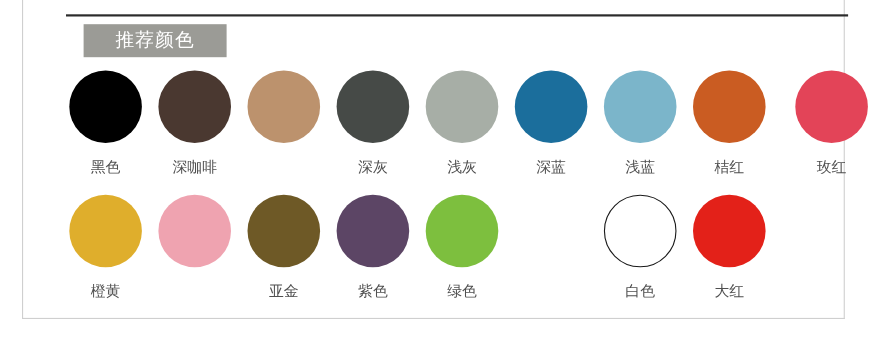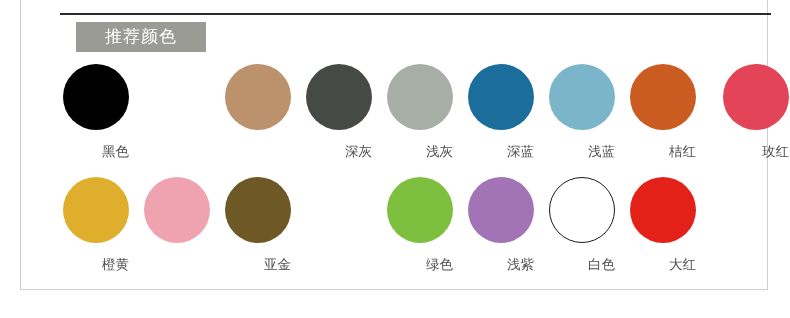--- a/index.html
+++ b/index.html
@@ -67,7 +67,7 @@
     position: absolute;
     top: 0;
     width: 66px;
-    text-align: right;
+    text-align: center;
   }
 
   .swatch-dot {

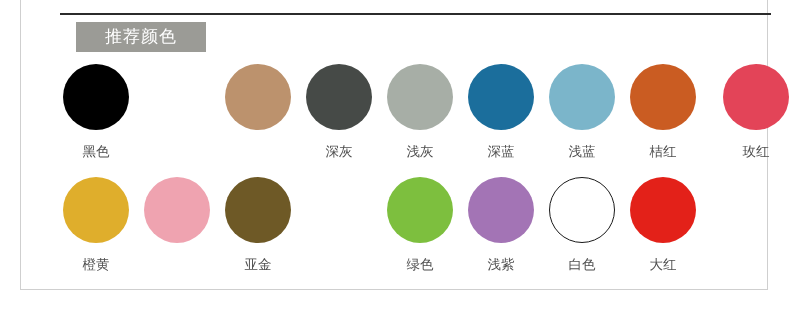--- a/index.html
+++ b/index.html
@@ -101,6 +101,10 @@
           <div class="swatch-dot" style="background: rgb(0, 0, 0);"></div>
           <div class="swatch-label">黑色</div>
         </div>
+        <div class="swatch" style="left: 81px;">
+          <div class="swatch-dot" style="background: rgb(74, 56, 48);"></div>
+          <div class="swatch-label">深咖啡</div>
+        </div>
         <div class="swatch" style="left: 162px;">
           <div class="swatch-dot" style="background: rgb(188, 146, 109);"></div>
         </div>

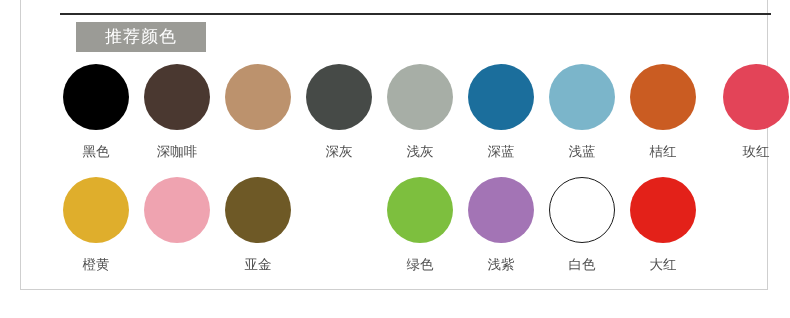--- a/index.html
+++ b/index.html
@@ -145,6 +145,10 @@
           <div class="swatch-dot" style="background: rgb(110, 89, 38);"></div>
           <div class="swatch-label">亚金</div>
         </div>
+        <div class="swatch" style="left: 243px;">
+          <div class="swatch-dot" style="background: rgb(92, 69, 101);"></div>
+          <div class="swatch-label">紫色</div>
+        </div>
         <div class="swatch" style="left: 324px;">
           <div class="swatch-dot" style="background: rgb(125, 191, 62);"></div>
           <div class="swatch-label">绿色</div>

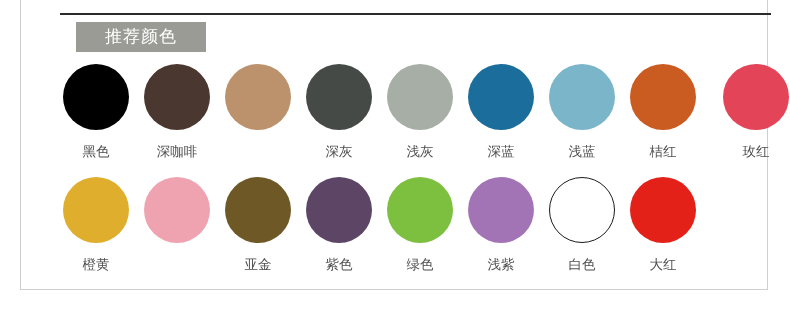--- a/index.html
+++ b/index.html
@@ -153,10 +153,6 @@
           <div class="swatch-dot" style="background: rgb(125, 191, 62);"></div>
           <div class="swatch-label">绿色</div>
         </div>
-        <div class="swatch" style="left: 405px;">
-          <div class="swatch-dot" style="background: rgb(163, 116, 181);"></div>
-          <div class="swatch-label">浅紫</div>
-        </div>
         <div class="swatch" style="left: 486px;">
           <div class="swatch-dot outlined" style="background: rgb(255, 255, 255);"></div>
           <div class="swatch-label">白色</div>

++++++++++++++++++++

Keep the pictures out while you retype all of the data above exactly as it appears.

--- a/index.html
+++ b/index.html
@@ -67,7 +67,7 @@
     position: absolute;
     top: 0;
     width: 66px;
-    text-align: right;
+    text-align: center;
   }
 
   .swatch-dot {

--- a/index.html
+++ b/index.html
@@ -101,6 +101,10 @@
           <div class="swatch-dot" style="background: rgb(0, 0, 0);"></div>
           <div class="swatch-label">黑色</div>
         </div>
+        <div class="swatch" style="left: 81px;">
+          <div class="swatch-dot" style="background: rgb(74, 56, 48);"></div>
+          <div class="swatch-label">深咖啡</div>
+        </div>
         <div class="swatch" style="left: 162px;">
           <div class="swatch-dot" style="background: rgb(188, 146, 109);"></div>
         </div>

--- a/index.html
+++ b/index.html
@@ -145,6 +145,10 @@
           <div class="swatch-dot" style="background: rgb(110, 89, 38);"></div>
           <div class="swatch-label">亚金</div>
         </div>
+        <div class="swatch" style="left: 243px;">
+          <div class="swatch-dot" style="background: rgb(92, 69, 101);"></div>
+          <div class="swatch-label">紫色</div>
+        </div>
         <div class="swatch" style="left: 324px;">
           <div class="swatch-dot" style="background: rgb(125, 191, 62);"></div>
           <div class="swatch-label">绿色</div>

--- a/index.html
+++ b/index.html
@@ -153,10 +153,6 @@
           <div class="swatch-dot" style="background: rgb(125, 191, 62);"></div>
           <div class="swatch-label">绿色</div>
         </div>
-        <div class="swatch" style="left: 405px;">
-          <div class="swatch-dot" style="background: rgb(163, 116, 181);"></div>
-          <div class="swatch-label">浅紫</div>
-        </div>
         <div class="swatch" style="left: 486px;">
           <div class="swatch-dot outlined" style="background: rgb(255, 255, 255);"></div>
           <div class="swatch-label">白色</div>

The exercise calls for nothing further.